Abstract and Rationale
==

This PEP proposes to extend Python's syntax and number-from-string
constructors so that underscores can be used as visual separators for
digit grouping purposes in integral, floating-point and complex number
literals.

This is a common feature of other modern languages, and can aid
readability of long literals, or literals whose value should clearly
separate into parts, such as bytes or words in hexadecimal notation.

Examples::

# grouping decimal numbers by thousands
amount = 10_000_000.0

# grouping hexadecimal addresses by words
addr = 0xDEAD_BEEF

# grouping bits into nibbles in a binary literal
flags = 0b_0011__0100_1110

# same, for string conversions
flags = int('0b__', 2)


Specification
=

The current proposal is to allow one underscore between digits, and
after base specifiers in numeric literals.  The underscores have no
semantic meaning, and literals are parsed as if the underscores were
absent.

Literal Grammar
---

The production list for integer literals would therefore look like
this::

   integer: decinteger | bininteger | octinteger | hexinteger
   decinteger: nonzerodigit (["_"] digit)* | "0" (["_"] "0")*
   bininteger: "0" ("b" | "B") (["_"] bindigit)+
   octinteger: "0" ("o" | "O") (["_"] octdigit)+
   hexinteger: "0" ("x" | "X") (["_"] hexdigit)+
   nonzerodigit: "1"..."9"
   digit: "0"..."9"
   bindigit: "0" | "1"
   octdigit: "0"..."7"
   hexdigit: digit | "a"..."f" | "A"..."F"

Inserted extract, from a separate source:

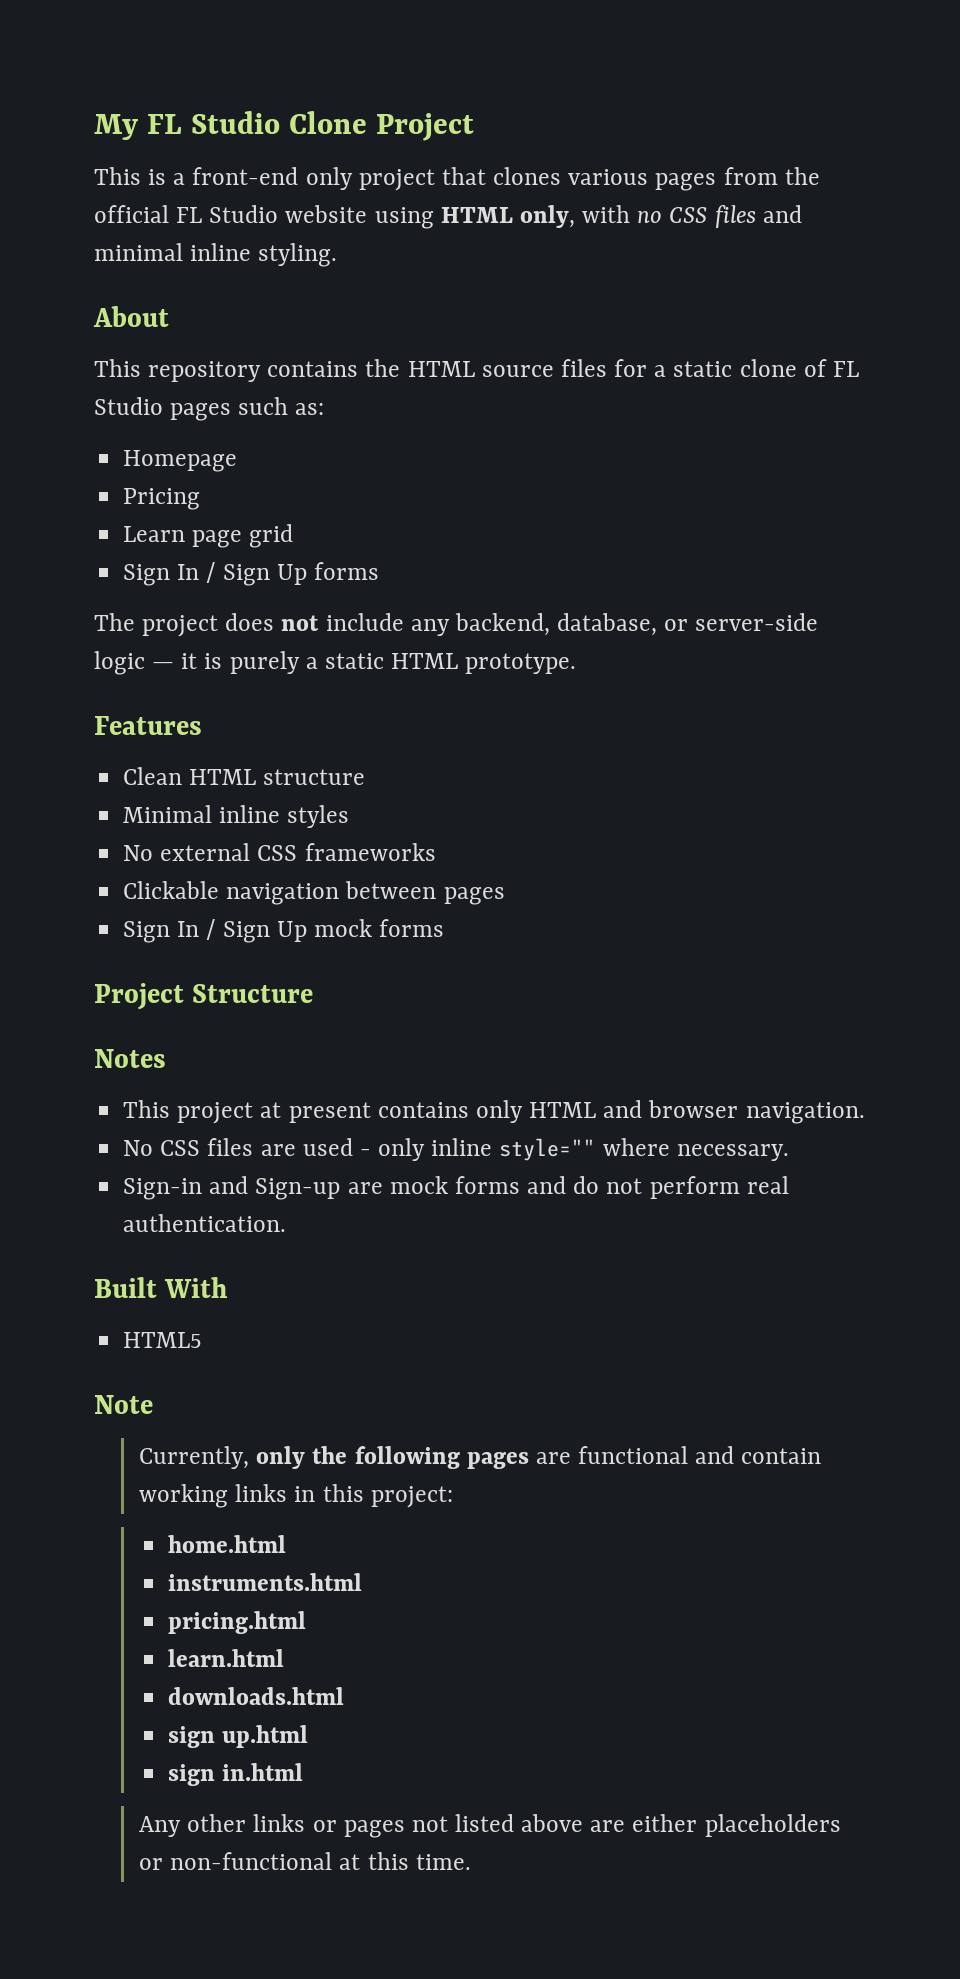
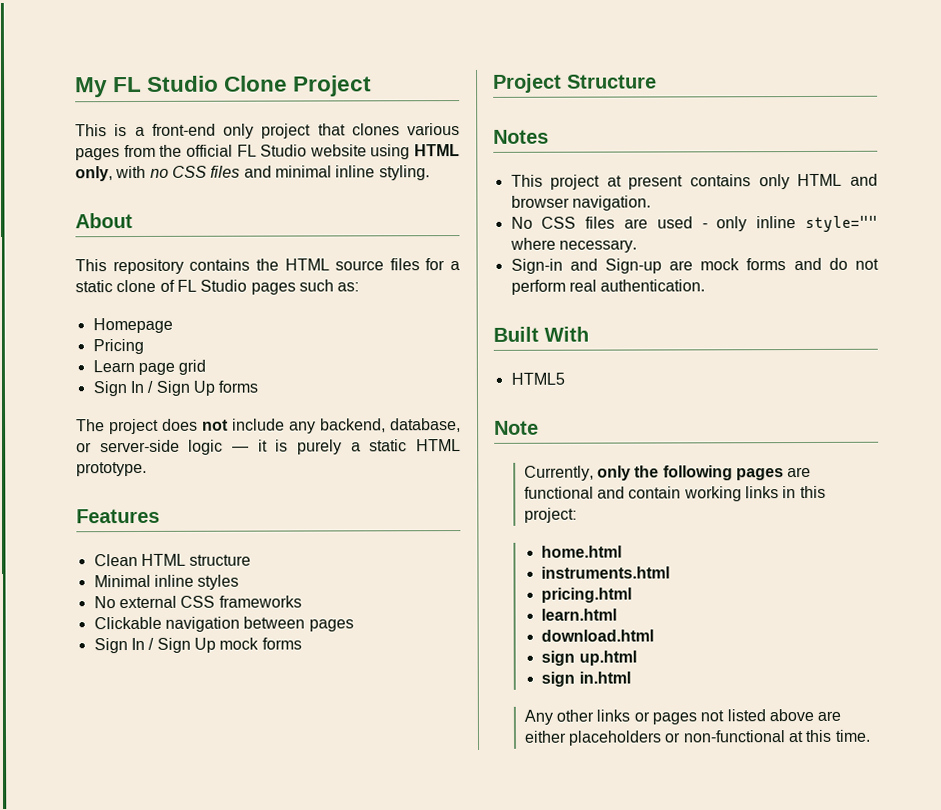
- downloads.html
+ download.html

For floating-point and complex literals::

   floatnumber: pointfloat | exponentfloat
   pointfloat: [digitpart] fraction | digitpart "."
   exponentfloat: (digitpart | pointfloat) exponent
   digitpart: digit (["_"] digit)*
   fraction: "." digitpart
   exponent: ("e" | "E") ["+" | "-"] digitpart
   imagnumber: (floatnumber | digitpart) ("j" | "J")

Constructors


Following the same rules for placement, underscores will be allowed in
the following constructors:

- ``int()`` (with any base)
- ``float()``
- ``complex()``
- ``Decimal()``


Prior Art
=

Those languages that do allow underscore grouping implement a large
variety of rules for allowed placement of underscores.  In cases where
the language spec contradicts the actual behavior, the actual behavior
is listed.  ("single" or "multiple" refer to allowing runs of
consecutive underscores.)

* Ada: single, only between digits [8]_
* C# (open proposal for 7.0): multiple, only between digits [6]_
* C++14: single, between digits (different separator chosen) [1]_
* D: multiple, anywhere, including trailing [2]_
* Java: multiple, only between digits [7]_
* Julia: single, only between digits (but not in float exponent parts)
  [9]_
* Perl 5: multiple, basically anywhere, although docs say it's
  restricted to one underscore between digits [3]_
* Ruby: single, only between digits (although docs say "anywhere")
  [10]_
* Rust: multiple, anywhere, except for between exponent "e" and digits
  [4]_
* Swift: multiple, between digits and trailing (although textual
  description says only "between digits") [5]_


Alternative Syntax
==

Underscore Placement Rules
--

Instead of the relatively strict rule specified above, the use of
underscores could be limited.  As we seen from other languages, common
rules include:

* Only one consecutive underscore allowed, and only between digits.
* Multiple consecutive underscores allowed, but only between digits.
* Multiple consecutive underscores allowed, in most positions except
  for the start of the literal, or special positions like after a
  decimal point.

The syntax in this PEP has ultimately been selected because it covers
the common use cases, and does not allow for syntax that would have to
be discouraged in style guides anyway.

A less common rule would be to allow underscores only every N digits
(where N could be 3 for decimal literals, or 4 for hexadecimal ones).
This is unnecessarily restrictive, especially considering the
separator placement is different in different cultures

Re: [Python-Dev] PEP 515: Underscores in Numeric Literals (revision 3)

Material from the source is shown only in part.